§ **INPUT DATA**:
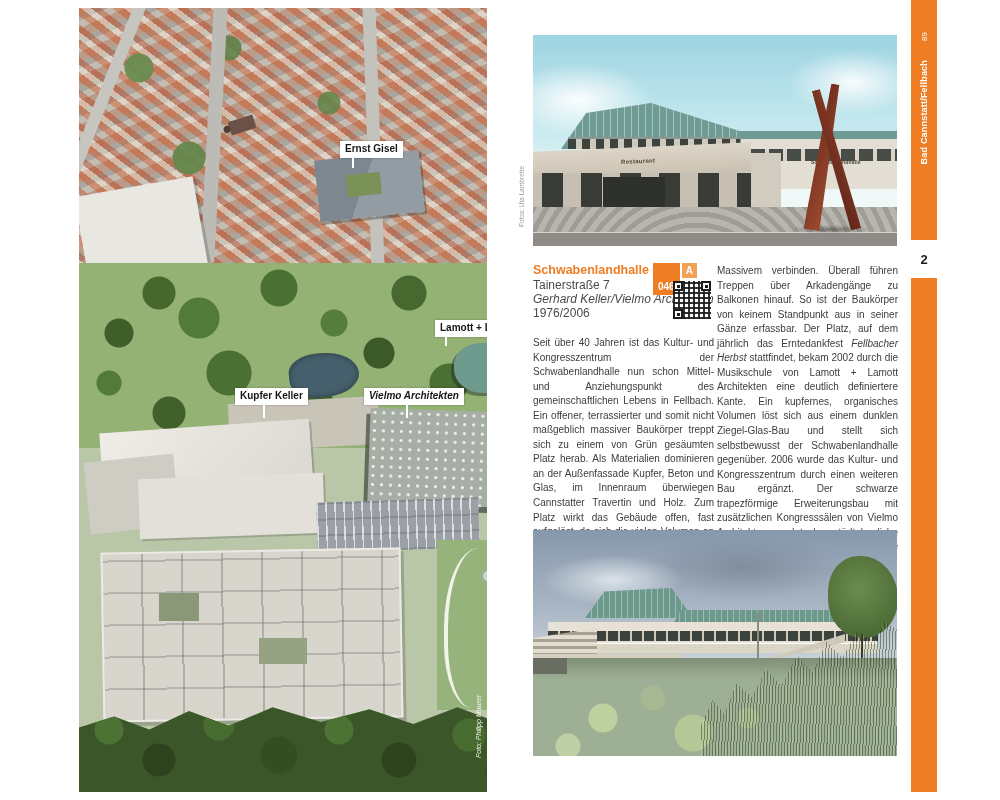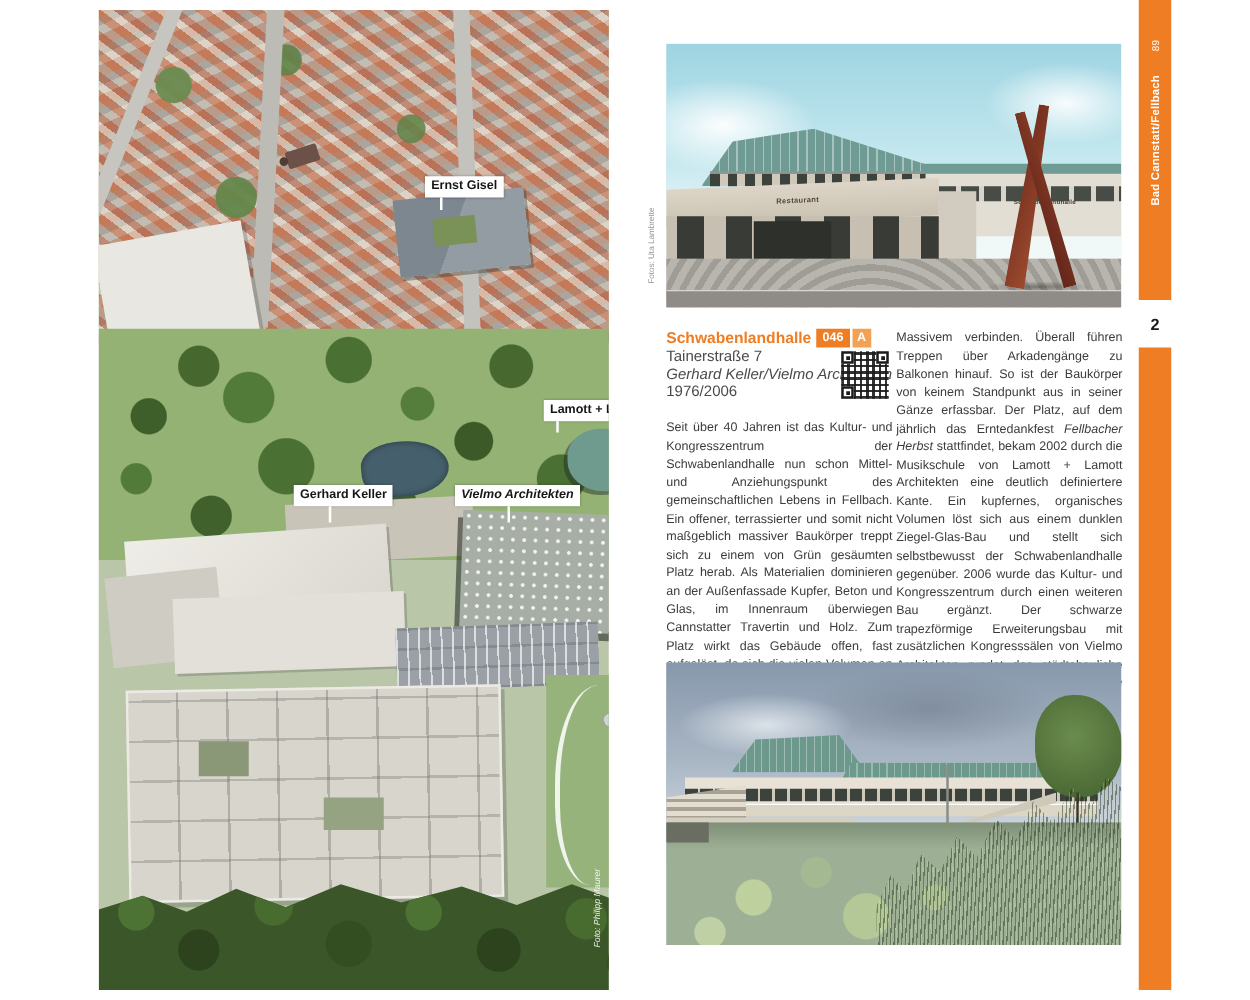--- a/index.html
+++ b/index.html
@@ -128,7 +128,7 @@
   .entry-line { font-size:12px; color:#4a4a49; line-height:14px; white-space:nowrap; }
   .entry-architects { font-style:italic; }
   .badge { position:absolute; left:653px; top:263px; display:flex; height:15px; font-weight:bold; font-size:10px; color:#fff; }
-  .badge-num { background:#EE7D23; padding:0 5px; line-height:15px; }
+  .badge-num { background:#EE7D23; padding:16px 5px; line-height:15px; }
   .badge-letter { background:#F2A155; padding:0 4px; line-height:15px; margin-left:2px; }
   .qr { position:absolute; left:673px; top:281px; width:38px; height:38px; background-color:#fff;
     background-image:

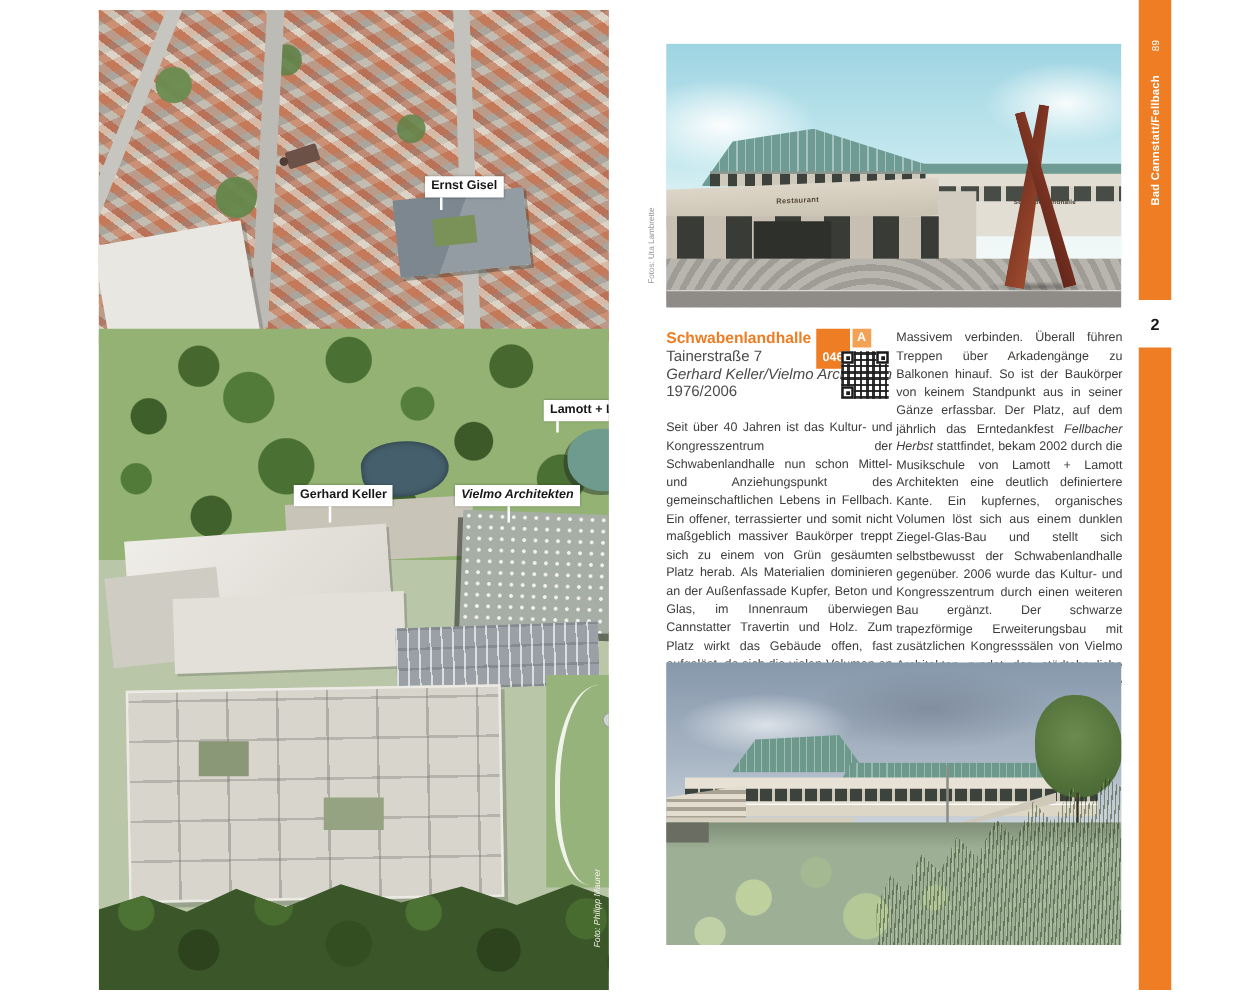--- a/index.html
+++ b/index.html
@@ -233,7 +233,7 @@
       <i class="ptr" style="left:10px; height:9px;"></i>
     </div>
     <div class="label" style="left:156px; top:380px;">
-      <span>Gerhard Keller</span>
+      <span>Kupfer Keller</span>
       <i class="ptr" style="left:28px; height:13px;"></i>
     </div>
     <div class="label" style="left:285px; top:380px;font-style:italic;">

§ **DIRECTIONS FOR THIS TASK**: Would you copy every line of the entries in which "height" appears?

§ **WRITTEN SOLUTION**:
   .entry-line { font-size:12px; color:#4a4a49; line-height:14px; white-space:nowrap; }
   .badge { position:absolute; left:653px; top:263px; display:flex; height:15px; font-weight:bold; font-size:10px; color:#fff; }
-  .badge-num { background:#EE7D23; padding:0 5px; line-height:15px; }
+  .badge-num { background:#EE7D23; padding:16px 5px; line-height:15px; }
   .badge-letter { background:#F2A155; padding:0 4px; line-height:15px; margin-left:2px; }
   .qr { position:absolute; left:673px; top:281px; width:38px; height:38px; background-color:#fff;
       <i class="ptr" style="left:10px; height:9px;"></i>
       <i class="ptr" style="left:28px; height:13px;"></i>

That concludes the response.